• _Your goal_: Output all the data exactly. Pictures do not belong in the copy.

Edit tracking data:
-------

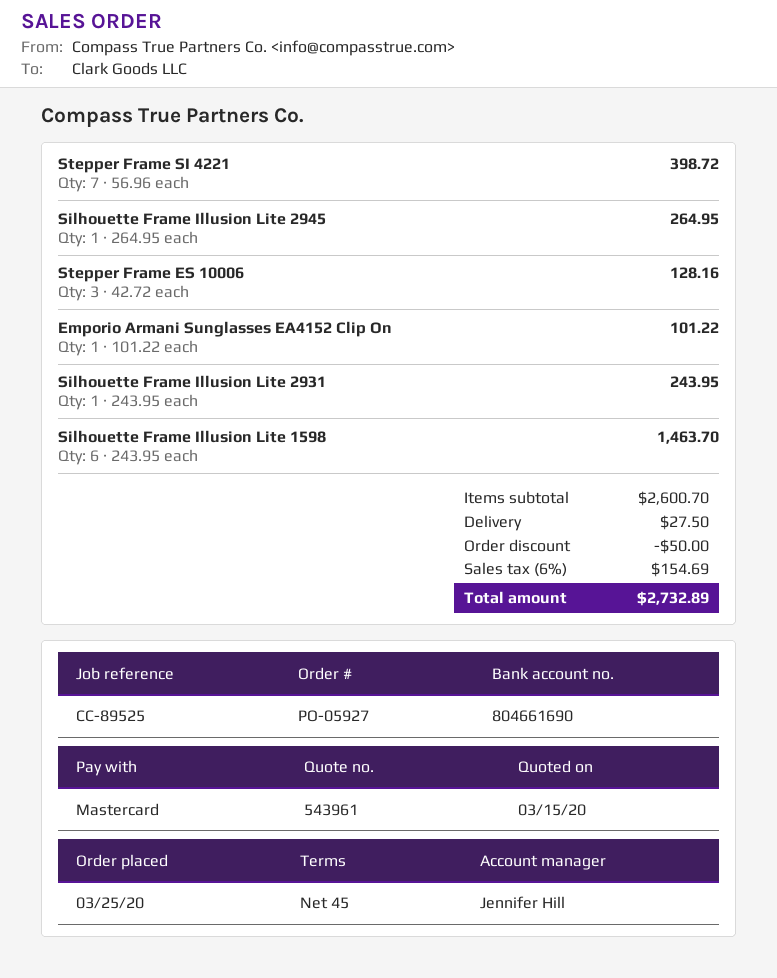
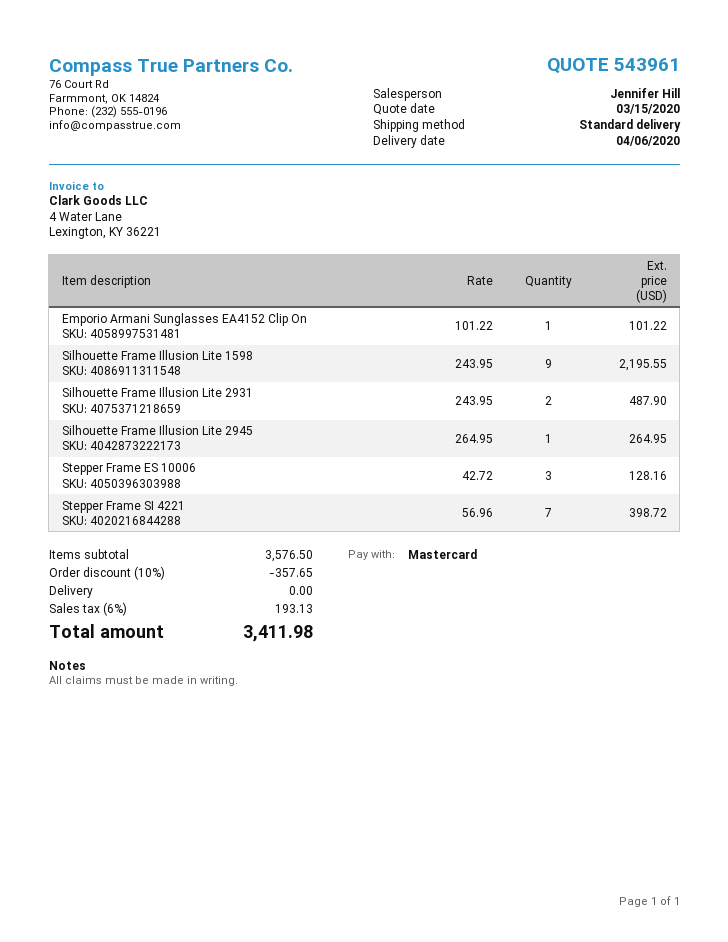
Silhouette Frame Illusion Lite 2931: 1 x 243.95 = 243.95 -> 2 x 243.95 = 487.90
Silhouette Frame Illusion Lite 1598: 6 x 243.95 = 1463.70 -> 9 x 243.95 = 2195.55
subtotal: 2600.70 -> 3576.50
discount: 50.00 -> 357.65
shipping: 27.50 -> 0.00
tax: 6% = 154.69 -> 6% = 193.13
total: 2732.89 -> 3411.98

-------

• _Response to the exercise_:
Silhouette Frame Illusion Lite 2931: 1 x 243.95 = 243.95 -> 2 x 243.95 = 487.90
Silhouette Frame Illusion Lite 1598: 6 x 243.95 = 1463.70 -> 9 x 243.95 = 2195.55
subtotal: 2600.70 -> 3576.50
discount: 50.00 -> 357.65
shipping: 27.50 -> 0.00
tax: 6% = 154.69 -> 6% = 193.13
total: 2732.89 -> 3411.98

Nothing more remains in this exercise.